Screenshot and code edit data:

---

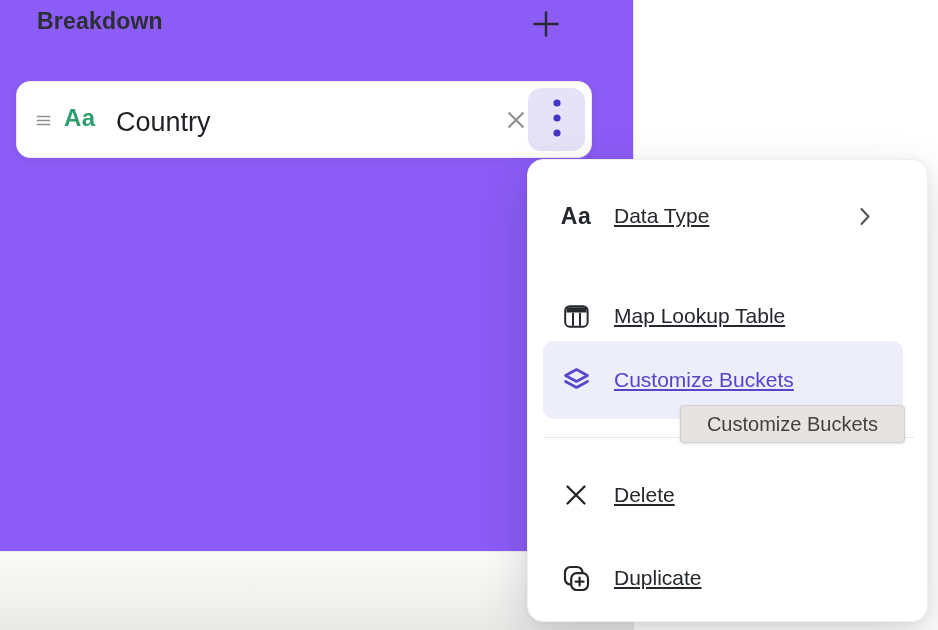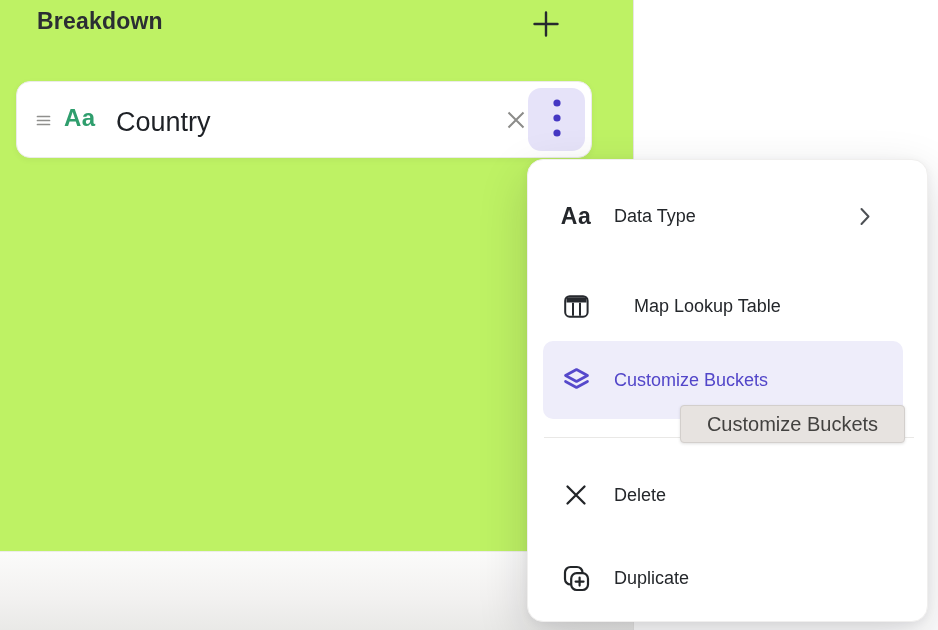--- a/index.html
+++ b/index.html
@@ -8,7 +8,7 @@
   .screen { position:relative; width:938px; height:630px; background:#ffffff; }
 
   
-  .left-panel { position:absolute; left:0; top:0; width:633px; height:630px; background:#bef264; }
+  .left-panel { position:absolute; left:0; top:0; width:633px; height:630px; background:#8b5cf6; }
   .panel-divider-v { position:absolute; left:633px; top:0; width:1px; height:630px; background:#e6e5e3; }
   .left-footer-line { position:absolute; left:0; top:551px; width:633px; height:1px; background:#ececea; }
   .left-footer { position:absolute; left:0; top:552px; width:633px; height:78px;

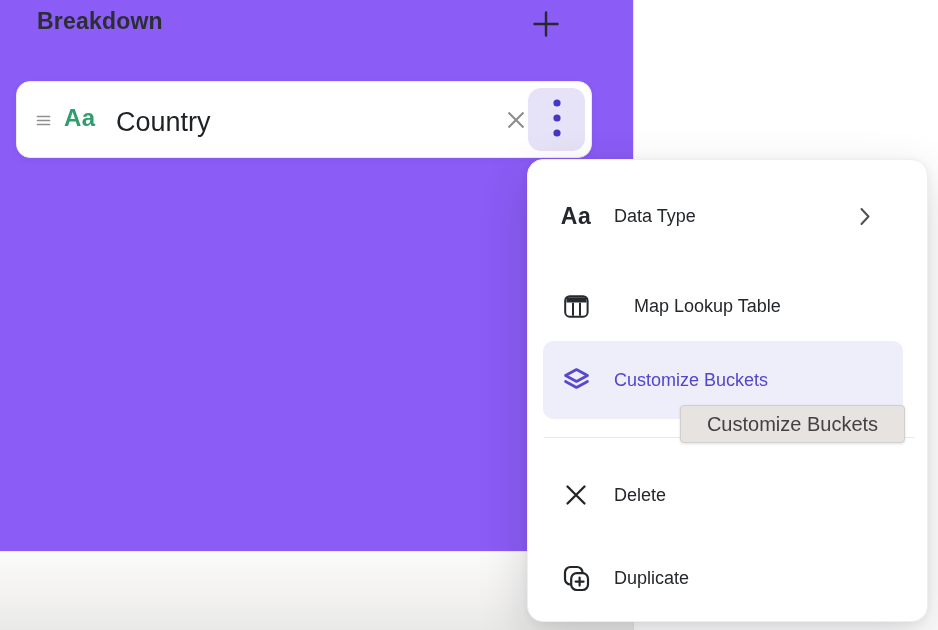--- a/index.html
+++ b/index.html
@@ -42,7 +42,7 @@
   .row-duplicate { top:393px; }
   .menu-icon-box { width:34px; height:34px; margin-left:16px; display:flex; align-items:center; justify-content:center; flex:0 0 34px; }
   .menu-aa { font-size:23px; font-weight:600; color:#24272b; letter-spacing:0.5px; }
-  .menu-label { margin-left:21px; font-size:18px; color:#24272b; white-space:nowrap; }
+  .menu-label { margin-left:21px; font-size:21px; color:#24272b; white-space:nowrap;text-decoration:underline; }
   .menu-label-accent { color:#5246c9; font-weight:500; }
   .submenu-chevron { position:absolute; right:43px; top:16px; }
   .menu-divider { position:absolute; left:16px; top:277px; width:370px; height:1px; background:#e9e8e6; }

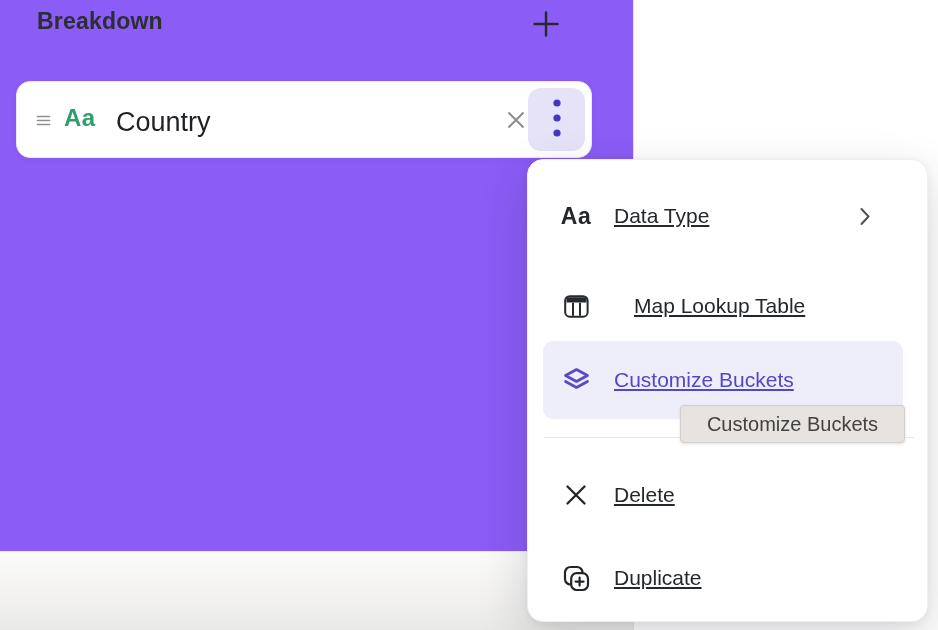--- a/index.html
+++ b/index.html
@@ -36,7 +36,7 @@
   .menu-highlight { position:absolute; left:15px; top:181px; width:360px; height:78px; background:#eeedfa; border-radius:10px; }
   .menu-row { position:absolute; left:15px; width:371px; height:50px; display:flex; align-items:center; cursor:pointer; }
   .row-data-type { top:31px; }
-  .row-map-lookup { top:121px;gap:20px; }
+  .row-map-lookup { top:131px; }
   .row-customize { top:195px; }
   .row-delete { top:310px; }
   .row-duplicate { top:393px; }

---

PROBLEM: The copy should hold exactly the lines from the line containing "position:absolute; left:16px; top:277px;" through the end of the data, both ends included, and no pictures.

RESULT FOR THIS EXERCISE:
   .menu-divider { position:absolute; left:16px; top:277px; width:370px; height:1px; background:#e9e8e6; }

--- a/index.html
+++ b/index.html
@@ -36,7 +36,7 @@
   .menu-highlight { position:absolute; left:15px; top:181px; width:360px; height:78px; background:#eeedfa; border-radius:10px; }
   .menu-row { position:absolute; left:15px; width:371px; height:50px; display:flex; align-items:center; cursor:pointer; }
   .row-data-type { top:31px; }
-  .row-map-lookup { top:121px;gap:20px; }
+  .row-map-lookup { top:131px; }
   .row-customize { top:195px; }
   .row-delete { top:310px; }
   .row-duplicate { top:393px; }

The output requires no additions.